Difference listings:
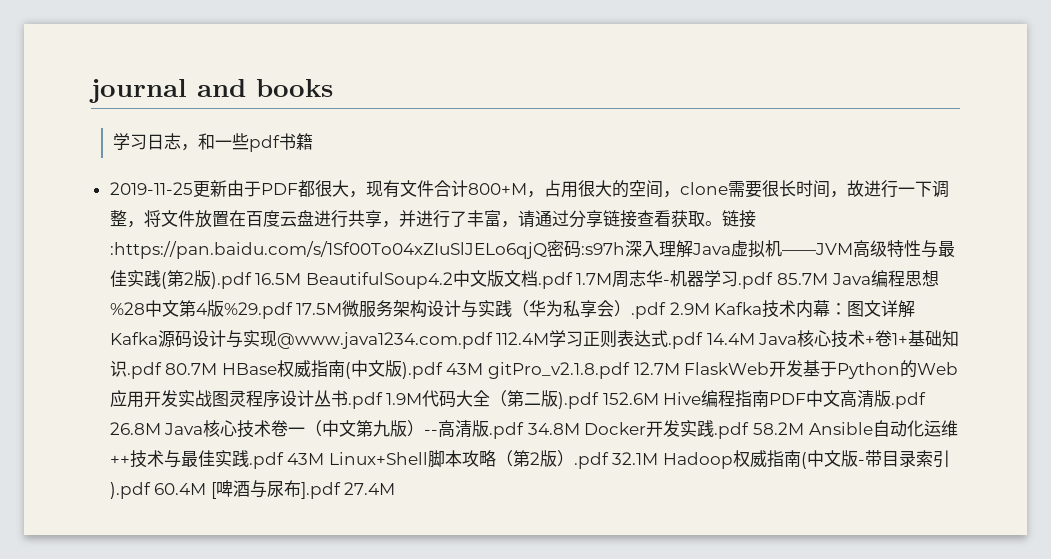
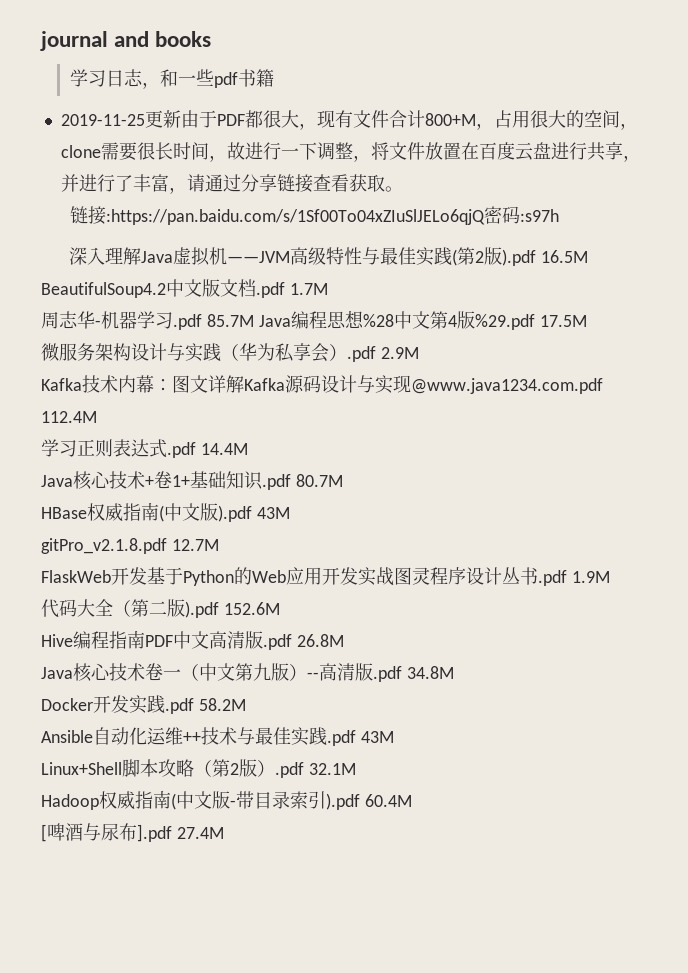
(722, 223) none -> (403, 189) //
(625, 248) none -> (559, 215) //
(613, 279) none -> (328, 289) //
(343, 309) none -> (587, 321) //
(710, 308) none -> (419, 353) //
(550, 338) none -> (97, 417) //
(755, 339) none -> (248, 449) //
(218, 369) none -> (343, 480) //
(484, 369) none -> (290, 513) //
(680, 368) none -> (219, 545) //
(423, 399) none -> (610, 577) //
(659, 398) none -> (280, 608) //
(161, 428) none -> (344, 640) //
(580, 429) none -> (454, 672) //
(805, 428) none -> (246, 704) //
(325, 459) none -> (394, 737) //
(659, 458) none -> (356, 769) //
(207, 489) none -> (412, 800) //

**EXERCISE AIM:**
Repeat the records exactly but leave out the images.

**WRITTEN SOLUTION:**
(722, 223) none -> (403, 189) //
(625, 248) none -> (559, 215) //
(613, 279) none -> (328, 289) //
(343, 309) none -> (587, 321) //
(710, 308) none -> (419, 353) //
(550, 338) none -> (97, 417) //
(755, 339) none -> (248, 449) //
(218, 369) none -> (343, 480) //
(484, 369) none -> (290, 513) //
(680, 368) none -> (219, 545) //
(423, 399) none -> (610, 577) //
(659, 398) none -> (280, 608) //
(161, 428) none -> (344, 640) //
(580, 429) none -> (454, 672) //
(805, 428) none -> (246, 704) //
(325, 459) none -> (394, 737) //
(659, 458) none -> (356, 769) //
(207, 489) none -> (412, 800) //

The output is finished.